* **Available data**:
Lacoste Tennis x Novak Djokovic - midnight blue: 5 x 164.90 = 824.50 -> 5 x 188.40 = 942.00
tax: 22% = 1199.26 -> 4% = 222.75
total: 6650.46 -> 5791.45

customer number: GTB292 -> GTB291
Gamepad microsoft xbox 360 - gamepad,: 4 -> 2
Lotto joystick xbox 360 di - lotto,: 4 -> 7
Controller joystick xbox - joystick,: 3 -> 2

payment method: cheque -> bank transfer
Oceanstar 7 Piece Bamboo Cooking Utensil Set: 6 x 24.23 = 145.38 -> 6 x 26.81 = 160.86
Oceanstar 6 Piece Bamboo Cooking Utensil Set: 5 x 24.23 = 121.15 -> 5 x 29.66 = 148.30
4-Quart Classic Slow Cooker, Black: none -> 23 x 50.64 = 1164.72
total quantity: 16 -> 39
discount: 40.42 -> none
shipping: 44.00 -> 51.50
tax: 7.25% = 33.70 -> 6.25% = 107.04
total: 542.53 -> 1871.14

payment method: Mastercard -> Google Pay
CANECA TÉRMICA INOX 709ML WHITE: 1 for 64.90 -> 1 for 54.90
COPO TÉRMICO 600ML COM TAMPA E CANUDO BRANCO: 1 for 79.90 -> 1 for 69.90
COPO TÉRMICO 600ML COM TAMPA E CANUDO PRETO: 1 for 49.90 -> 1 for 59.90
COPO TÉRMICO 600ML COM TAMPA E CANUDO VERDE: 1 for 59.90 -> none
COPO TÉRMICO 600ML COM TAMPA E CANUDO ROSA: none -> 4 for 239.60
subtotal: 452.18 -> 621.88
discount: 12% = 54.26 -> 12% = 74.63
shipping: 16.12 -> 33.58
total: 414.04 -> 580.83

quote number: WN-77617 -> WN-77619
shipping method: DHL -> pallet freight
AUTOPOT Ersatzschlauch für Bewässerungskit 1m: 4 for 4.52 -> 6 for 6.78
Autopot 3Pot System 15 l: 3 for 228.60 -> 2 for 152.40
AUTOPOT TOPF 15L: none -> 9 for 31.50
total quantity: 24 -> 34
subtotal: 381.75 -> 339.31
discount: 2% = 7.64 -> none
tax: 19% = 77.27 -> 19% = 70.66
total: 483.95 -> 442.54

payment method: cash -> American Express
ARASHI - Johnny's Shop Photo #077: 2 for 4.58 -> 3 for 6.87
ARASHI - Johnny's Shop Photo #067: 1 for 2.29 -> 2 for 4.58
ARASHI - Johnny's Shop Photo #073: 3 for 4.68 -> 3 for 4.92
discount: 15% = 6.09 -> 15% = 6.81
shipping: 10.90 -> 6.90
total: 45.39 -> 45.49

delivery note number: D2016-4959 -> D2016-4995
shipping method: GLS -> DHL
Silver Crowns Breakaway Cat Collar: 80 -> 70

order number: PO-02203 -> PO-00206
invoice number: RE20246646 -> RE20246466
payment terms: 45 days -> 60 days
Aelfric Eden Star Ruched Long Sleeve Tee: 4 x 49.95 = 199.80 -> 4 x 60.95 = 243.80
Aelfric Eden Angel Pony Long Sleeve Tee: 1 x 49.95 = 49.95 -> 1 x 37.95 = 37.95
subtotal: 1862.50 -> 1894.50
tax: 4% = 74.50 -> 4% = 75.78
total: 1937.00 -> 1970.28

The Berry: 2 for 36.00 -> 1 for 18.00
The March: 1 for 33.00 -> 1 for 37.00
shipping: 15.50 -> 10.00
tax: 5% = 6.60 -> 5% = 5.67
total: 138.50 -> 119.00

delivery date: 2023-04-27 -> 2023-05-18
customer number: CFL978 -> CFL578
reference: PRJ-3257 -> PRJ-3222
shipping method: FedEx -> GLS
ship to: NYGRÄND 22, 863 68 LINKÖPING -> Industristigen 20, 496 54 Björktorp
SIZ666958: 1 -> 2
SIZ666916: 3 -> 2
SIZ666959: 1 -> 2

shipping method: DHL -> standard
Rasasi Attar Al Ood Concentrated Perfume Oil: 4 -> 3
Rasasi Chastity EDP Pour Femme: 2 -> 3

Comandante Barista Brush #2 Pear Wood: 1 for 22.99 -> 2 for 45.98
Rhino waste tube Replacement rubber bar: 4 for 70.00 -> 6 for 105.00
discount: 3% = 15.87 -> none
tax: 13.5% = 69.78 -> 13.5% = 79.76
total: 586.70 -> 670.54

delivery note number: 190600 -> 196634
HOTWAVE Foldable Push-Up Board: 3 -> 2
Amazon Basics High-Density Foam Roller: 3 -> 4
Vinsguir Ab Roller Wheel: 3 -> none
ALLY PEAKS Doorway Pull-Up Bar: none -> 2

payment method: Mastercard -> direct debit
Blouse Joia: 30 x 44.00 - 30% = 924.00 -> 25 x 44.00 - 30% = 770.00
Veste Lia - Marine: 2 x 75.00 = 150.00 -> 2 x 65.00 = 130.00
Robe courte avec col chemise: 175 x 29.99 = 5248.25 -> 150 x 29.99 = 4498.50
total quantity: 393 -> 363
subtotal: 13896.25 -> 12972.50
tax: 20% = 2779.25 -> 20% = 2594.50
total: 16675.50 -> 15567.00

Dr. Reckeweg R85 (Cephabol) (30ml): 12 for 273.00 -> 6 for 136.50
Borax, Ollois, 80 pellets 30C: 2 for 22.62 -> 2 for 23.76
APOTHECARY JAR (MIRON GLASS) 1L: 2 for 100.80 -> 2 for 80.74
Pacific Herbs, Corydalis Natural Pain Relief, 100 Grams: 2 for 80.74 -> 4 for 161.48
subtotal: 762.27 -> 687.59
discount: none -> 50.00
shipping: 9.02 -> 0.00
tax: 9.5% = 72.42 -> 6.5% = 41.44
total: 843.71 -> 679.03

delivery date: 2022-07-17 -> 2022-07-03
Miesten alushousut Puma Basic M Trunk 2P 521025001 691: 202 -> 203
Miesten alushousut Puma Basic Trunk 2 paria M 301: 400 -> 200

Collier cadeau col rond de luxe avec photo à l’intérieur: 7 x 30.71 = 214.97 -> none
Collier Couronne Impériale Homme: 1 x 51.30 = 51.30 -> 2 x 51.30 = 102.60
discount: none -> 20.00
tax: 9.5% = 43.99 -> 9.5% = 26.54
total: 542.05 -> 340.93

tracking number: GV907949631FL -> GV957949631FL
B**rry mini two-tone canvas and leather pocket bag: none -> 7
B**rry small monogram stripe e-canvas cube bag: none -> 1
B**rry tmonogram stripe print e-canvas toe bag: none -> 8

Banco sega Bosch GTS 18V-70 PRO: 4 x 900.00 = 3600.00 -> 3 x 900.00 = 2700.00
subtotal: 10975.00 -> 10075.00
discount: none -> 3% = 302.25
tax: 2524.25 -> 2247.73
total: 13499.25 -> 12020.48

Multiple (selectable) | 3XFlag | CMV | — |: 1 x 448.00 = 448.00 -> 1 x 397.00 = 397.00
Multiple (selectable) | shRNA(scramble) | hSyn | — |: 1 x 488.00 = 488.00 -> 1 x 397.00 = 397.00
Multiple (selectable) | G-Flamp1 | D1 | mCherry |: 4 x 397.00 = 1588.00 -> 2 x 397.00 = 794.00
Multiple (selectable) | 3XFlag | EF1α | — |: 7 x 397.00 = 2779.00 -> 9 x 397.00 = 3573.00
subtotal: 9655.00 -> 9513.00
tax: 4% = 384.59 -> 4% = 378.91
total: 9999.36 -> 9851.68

* **Task description**: Each entry above is to be duplicated exactly, with nothing left out.

* **Solution**:
Lacoste Tennis x Novak Djokovic - midnight blue: 5 x 164.90 = 824.50 -> 5 x 188.40 = 942.00
tax: 22% = 1199.26 -> 4% = 222.75
total: 6650.46 -> 5791.45

customer number: GTB292 -> GTB291
Gamepad microsoft xbox 360 - gamepad,: 4 -> 2
Lotto joystick xbox 360 di - lotto,: 4 -> 7
Controller joystick xbox - joystick,: 3 -> 2

payment method: cheque -> bank transfer
Oceanstar 7 Piece Bamboo Cooking Utensil Set: 6 x 24.23 = 145.38 -> 6 x 26.81 = 160.86
Oceanstar 6 Piece Bamboo Cooking Utensil Set: 5 x 24.23 = 121.15 -> 5 x 29.66 = 148.30
4-Quart Classic Slow Cooker, Black: none -> 23 x 50.64 = 1164.72
total quantity: 16 -> 39
discount: 40.42 -> none
shipping: 44.00 -> 51.50
tax: 7.25% = 33.70 -> 6.25% = 107.04
total: 542.53 -> 1871.14

payment method: Mastercard -> Google Pay
CANECA TÉRMICA INOX 709ML WHITE: 1 for 64.90 -> 1 for 54.90
COPO TÉRMICO 600ML COM TAMPA E CANUDO BRANCO: 1 for 79.90 -> 1 for 69.90
COPO TÉRMICO 600ML COM TAMPA E CANUDO PRETO: 1 for 49.90 -> 1 for 59.90
COPO TÉRMICO 600ML COM TAMPA E CANUDO VERDE: 1 for 59.90 -> none
COPO TÉRMICO 600ML COM TAMPA E CANUDO ROSA: none -> 4 for 239.60
subtotal: 452.18 -> 621.88
discount: 12% = 54.26 -> 12% = 74.63
shipping: 16.12 -> 33.58
total: 414.04 -> 580.83

quote number: WN-77617 -> WN-77619
shipping method: DHL -> pallet freight
AUTOPOT Ersatzschlauch für Bewässerungskit 1m: 4 for 4.52 -> 6 for 6.78
Autopot 3Pot System 15 l: 3 for 228.60 -> 2 for 152.40
AUTOPOT TOPF 15L: none -> 9 for 31.50
total quantity: 24 -> 34
subtotal: 381.75 -> 339.31
discount: 2% = 7.64 -> none
tax: 19% = 77.27 -> 19% = 70.66
total: 483.95 -> 442.54

payment method: cash -> American Express
ARASHI - Johnny's Shop Photo #077: 2 for 4.58 -> 3 for 6.87
ARASHI - Johnny's Shop Photo #067: 1 for 2.29 -> 2 for 4.58
ARASHI - Johnny's Shop Photo #073: 3 for 4.68 -> 3 for 4.92
discount: 15% = 6.09 -> 15% = 6.81
shipping: 10.90 -> 6.90
total: 45.39 -> 45.49

delivery note number: D2016-4959 -> D2016-4995
shipping method: GLS -> DHL
Silver Crowns Breakaway Cat Collar: 80 -> 70

order number: PO-02203 -> PO-00206
invoice number: RE20246646 -> RE20246466
payment terms: 45 days -> 60 days
Aelfric Eden Star Ruched Long Sleeve Tee: 4 x 49.95 = 199.80 -> 4 x 60.95 = 243.80
Aelfric Eden Angel Pony Long Sleeve Tee: 1 x 49.95 = 49.95 -> 1 x 37.95 = 37.95
subtotal: 1862.50 -> 1894.50
tax: 4% = 74.50 -> 4% = 75.78
total: 1937.00 -> 1970.28

The Berry: 2 for 36.00 -> 1 for 18.00
The March: 1 for 33.00 -> 1 for 37.00
shipping: 15.50 -> 10.00
tax: 5% = 6.60 -> 5% = 5.67
total: 138.50 -> 119.00

delivery date: 2023-04-27 -> 2023-05-18
customer number: CFL978 -> CFL578
reference: PRJ-3257 -> PRJ-3222
shipping method: FedEx -> GLS
ship to: NYGRÄND 22, 863 68 LINKÖPING -> Industristigen 20, 496 54 Björktorp
SIZ666958: 1 -> 2
SIZ666916: 3 -> 2
SIZ666959: 1 -> 2

shipping method: DHL -> standard
Rasasi Attar Al Ood Concentrated Perfume Oil: 4 -> 3
Rasasi Chastity EDP Pour Femme: 2 -> 3

Comandante Barista Brush #2 Pear Wood: 1 for 22.99 -> 2 for 45.98
Rhino waste tube Replacement rubber bar: 4 for 70.00 -> 6 for 105.00
discount: 3% = 15.87 -> none
tax: 13.5% = 69.78 -> 13.5% = 79.76
total: 586.70 -> 670.54

delivery note number: 190600 -> 196634
HOTWAVE Foldable Push-Up Board: 3 -> 2
Amazon Basics High-Density Foam Roller: 3 -> 4
Vinsguir Ab Roller Wheel: 3 -> none
ALLY PEAKS Doorway Pull-Up Bar: none -> 2

payment method: Mastercard -> direct debit
Blouse Joia: 30 x 44.00 - 30% = 924.00 -> 25 x 44.00 - 30% = 770.00
Veste Lia - Marine: 2 x 75.00 = 150.00 -> 2 x 65.00 = 130.00
Robe courte avec col chemise: 175 x 29.99 = 5248.25 -> 150 x 29.99 = 4498.50
total quantity: 393 -> 363
subtotal: 13896.25 -> 12972.50
tax: 20% = 2779.25 -> 20% = 2594.50
total: 16675.50 -> 15567.00

Dr. Reckeweg R85 (Cephabol) (30ml): 12 for 273.00 -> 6 for 136.50
Borax, Ollois, 80 pellets 30C: 2 for 22.62 -> 2 for 23.76
APOTHECARY JAR (MIRON GLASS) 1L: 2 for 100.80 -> 2 for 80.74
Pacific Herbs, Corydalis Natural Pain Relief, 100 Grams: 2 for 80.74 -> 4 for 161.48
subtotal: 762.27 -> 687.59
discount: none -> 50.00
shipping: 9.02 -> 0.00
tax: 9.5% = 72.42 -> 6.5% = 41.44
total: 843.71 -> 679.03

delivery date: 2022-07-17 -> 2022-07-03
Miesten alushousut Puma Basic M Trunk 2P 521025001 691: 202 -> 203
Miesten alushousut Puma Basic Trunk 2 paria M 301: 400 -> 200

Collier cadeau col rond de luxe avec photo à l’intérieur: 7 x 30.71 = 214.97 -> none
Collier Couronne Impériale Homme: 1 x 51.30 = 51.30 -> 2 x 51.30 = 102.60
discount: none -> 20.00
tax: 9.5% = 43.99 -> 9.5% = 26.54
total: 542.05 -> 340.93

tracking number: GV907949631FL -> GV957949631FL
B**rry mini two-tone canvas and leather pocket bag: none -> 7
B**rry small monogram stripe e-canvas cube bag: none -> 1
B**rry tmonogram stripe print e-canvas toe bag: none -> 8

Banco sega Bosch GTS 18V-70 PRO: 4 x 900.00 = 3600.00 -> 3 x 900.00 = 2700.00
subtotal: 10975.00 -> 10075.00
discount: none -> 3% = 302.25
tax: 2524.25 -> 2247.73
total: 13499.25 -> 12020.48

Multiple (selectable) | 3XFlag | CMV | — |: 1 x 448.00 = 448.00 -> 1 x 397.00 = 397.00
Multiple (selectable) | shRNA(scramble) | hSyn | — |: 1 x 488.00 = 488.00 -> 1 x 397.00 = 397.00
Multiple (selectable) | G-Flamp1 | D1 | mCherry |: 4 x 397.00 = 1588.00 -> 2 x 397.00 = 794.00
Multiple (selectable) | 3XFlag | EF1α | — |: 7 x 397.00 = 2779.00 -> 9 x 397.00 = 3573.00
subtotal: 9655.00 -> 9513.00
tax: 4% = 384.59 -> 4% = 378.91
total: 9999.36 -> 9851.68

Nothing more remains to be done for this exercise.